Ella habla de casas circulares, con energía solar, que tenga terrenos donde los habitantes puedan cultivar sus propios alimentos y de un instituto educativo donde los papás puedan dejar a sus hijos de lunes a viernes. ¿Un internado? "Sí, los papás deben tener un lugar donde puedan dejar a sus hijos con la tranquilidad de que están siendo bien cuidados". Regina argumenta su propuesta asegurando que en la actualidad los jóvenes pierden mucho tiempo "en la calle o con amistades que no son convenientes". Para ella, que alguna vez fue presentadora de un programa de televisión, los jóvenes deben además estar alejados de los medios de comunicación.

"Es un instrumento que no sirve de mucho, que les desvía la atención hacia donde no les conviene", resalta, al tiempo en que cuenta que su vida será llevada a la pantalla chica y más adelante al séptimo arte.

"Ya firmé y autoricé para que cuenten algo de mi vida. Primero será en una telenovela y después en el cine", asegura. Dice además que poco le importa cuál sea la actriz que la interprete, "no sé quién pueda ser, lo único que me importa es que se cuenten las cosas como han sido de verdad", dice Regina desde la nueva sede, ubicada cerca al Concejo de Bogotá, donde permanece casi todas las mañanas recibiendo a sus seguidoras. Señoras que supieron de ella por 'el campo magnético de Regina 11', un programa radial que tuvo en la cadena Todelar hace más de 25 años, aún la visitan. Es un miércoles por la mañana y en la puerta de su centro llegan en busca de un consejo, de un remedio o simplemente para saludarla y agradecerle.

"La conozco desde el 87 y usted no se imagina cómo ha cambiado mi vida. Todos deberían tomar los cursos que ella dicta", asegura una mujer, que en compañía de su hermana espera a Regina para contarle cómo van sus negocios y agradecerle por los remedios que le dio para el dolor de espalda.
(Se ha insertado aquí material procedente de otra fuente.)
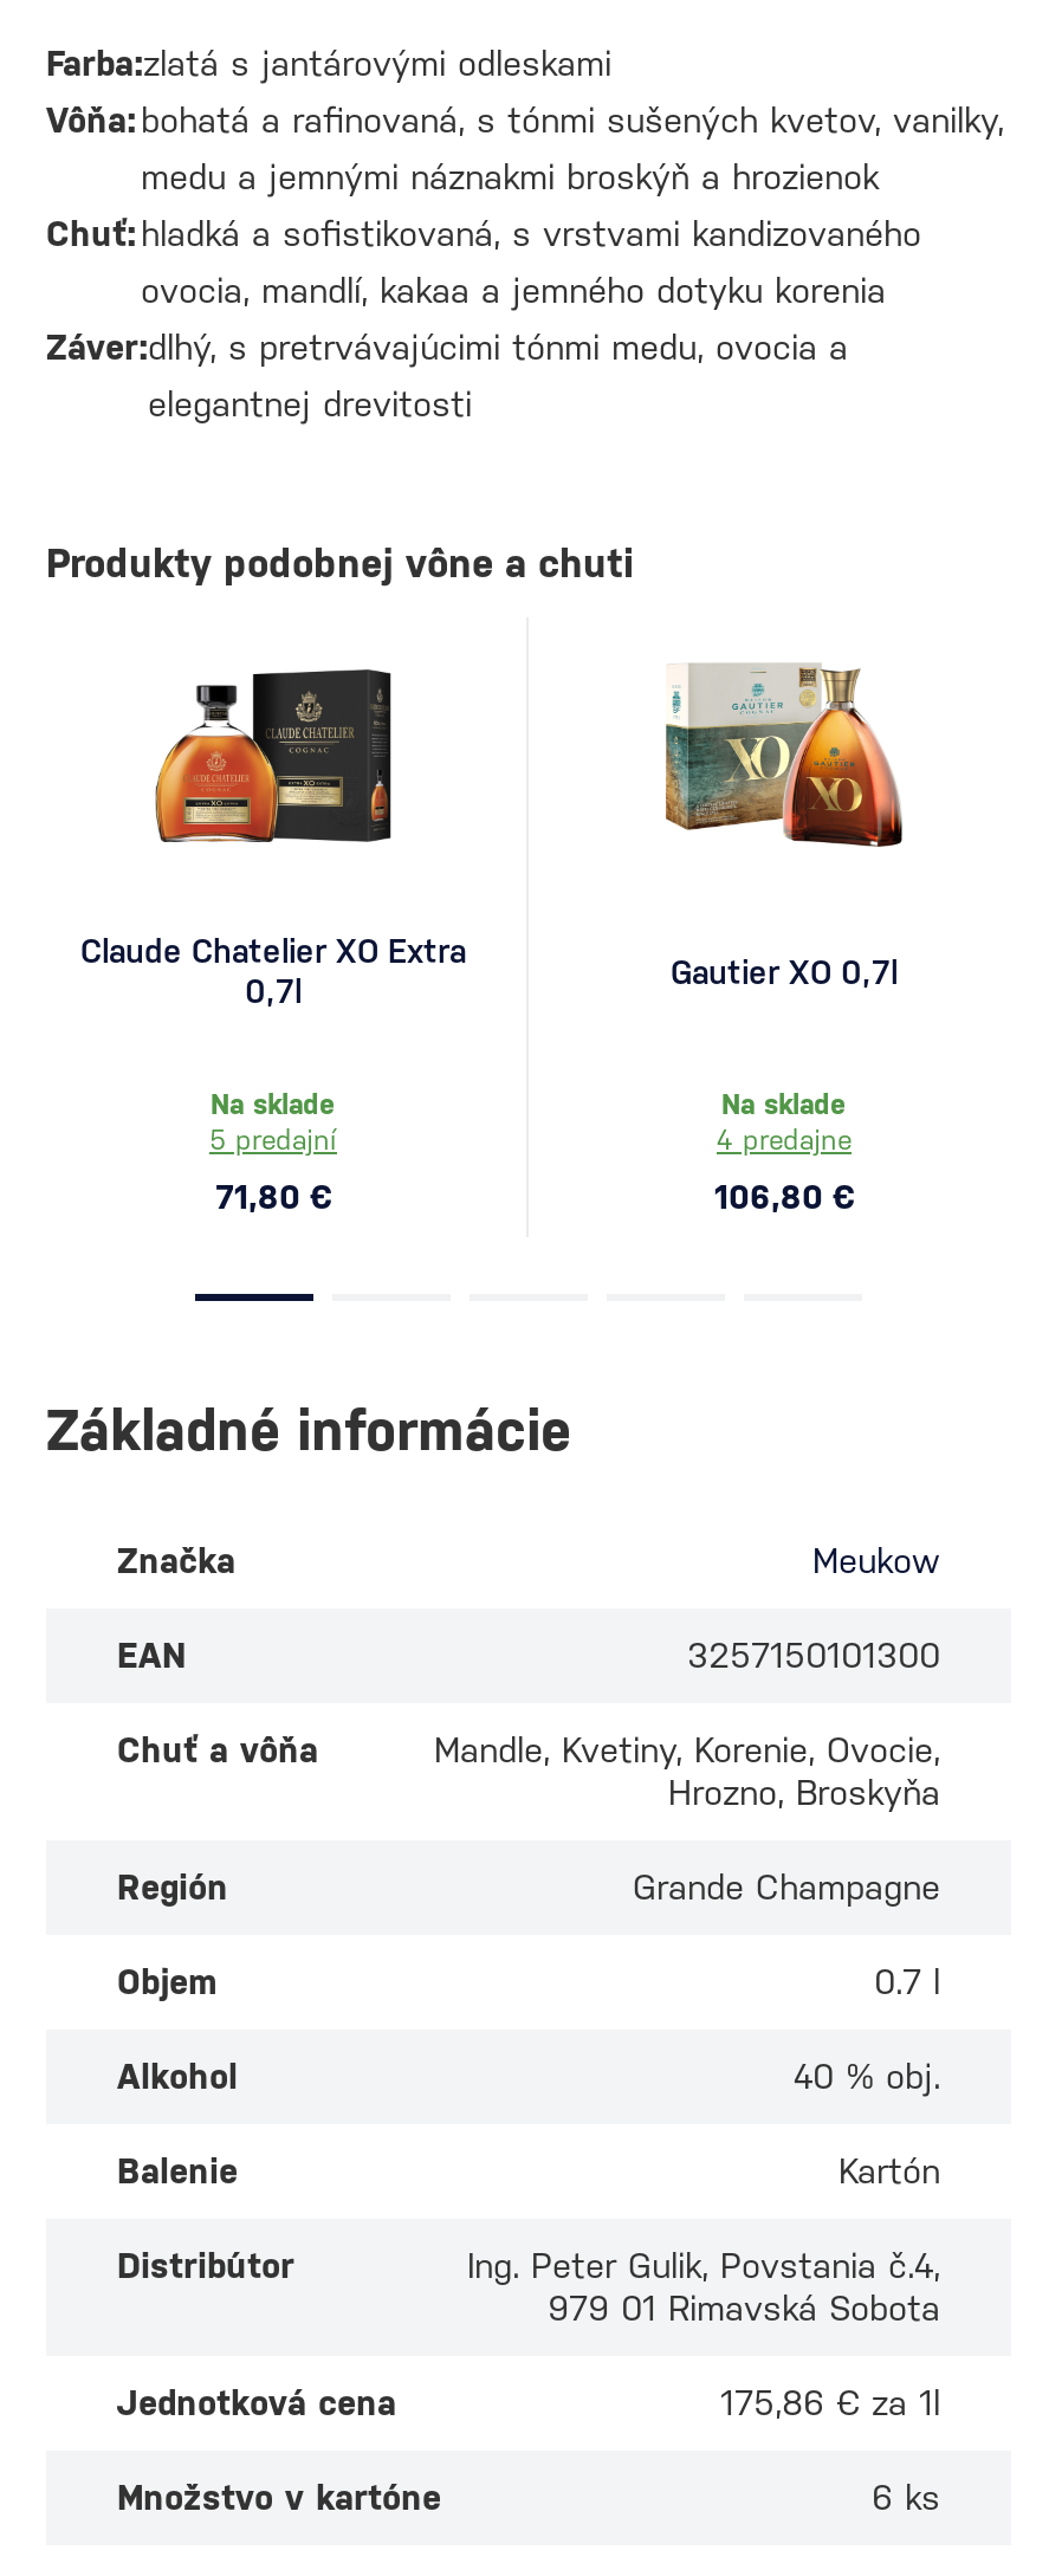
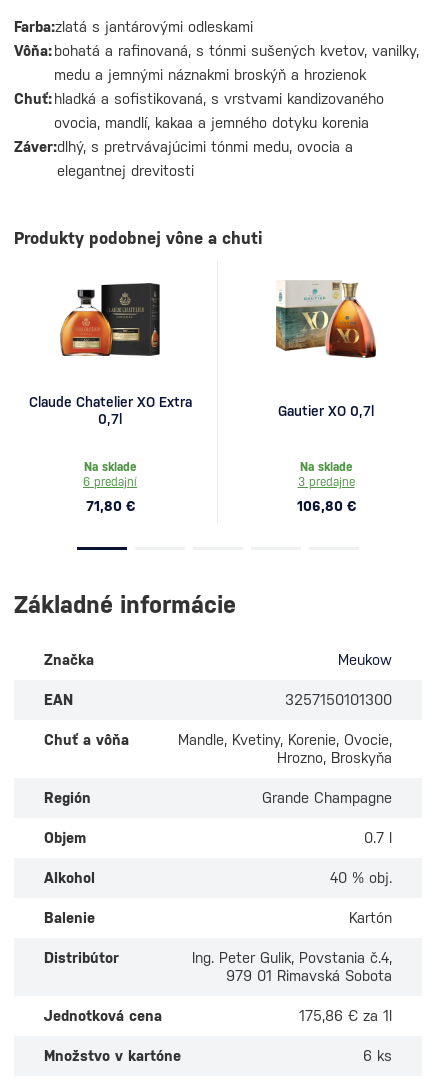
[209,1124,337,1157] 5 predajní -> [83,475,137,489] 6 predajní
[717,1124,851,1157] 4 predajne -> [298,475,354,489] 3 predajne

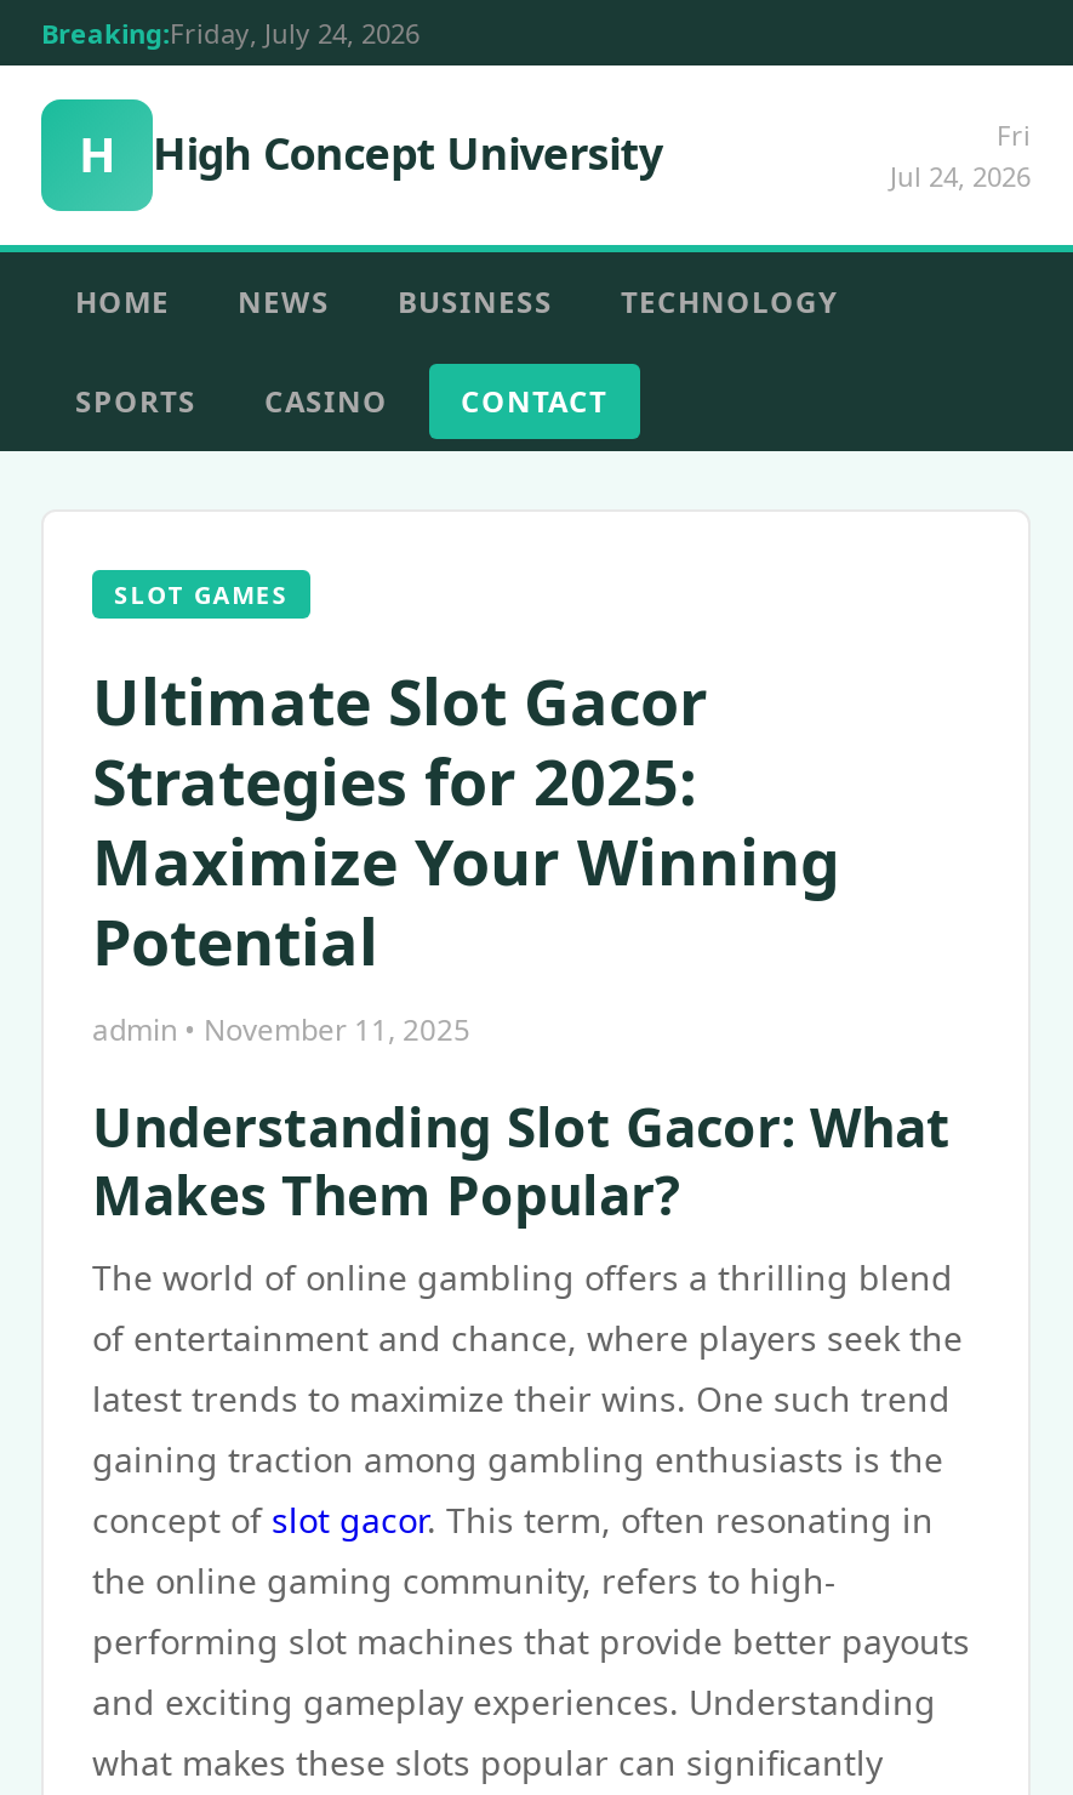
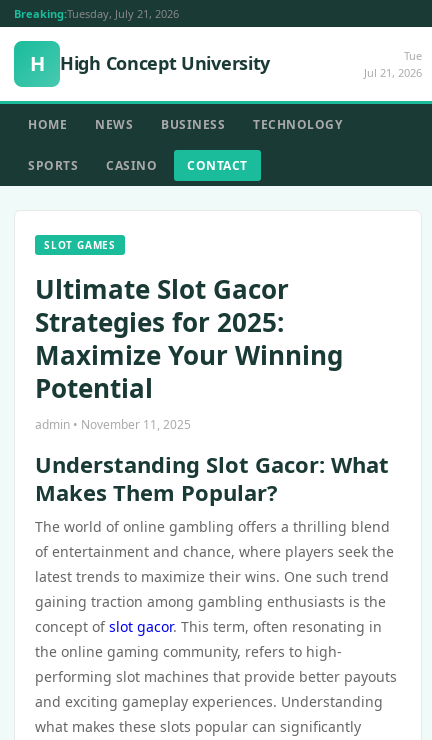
[41,15,420,51] Breaking:Friday, July 24, 2026 -> [14,6,179,21] Breaking:Tuesday, July 21, 2026
[890,116,1031,194] Fri | Jul 24, 2026 -> [364,48,422,80] Tue | Jul 21, 2026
Y así, Regina dedica sus mañanas a atender a todo el que la busca sin importar a qué se dedican o a qué religión pertenezcan.

Regina niega que vuelva a aspirar a algún cargo político. Pero no porque crea que fracasaría sino porque, según dice, la experiencia cuando intentó llegar a la presidencia le demostró que "si el monopolio no quiere que uno gane, no gana". Y asegura que eso fue lo que pasó en 1986. "Mi votación iba muy bien, pero por orden de alguien mis votos se los terminaron dando a otro, al que finalmente ganó", reitera.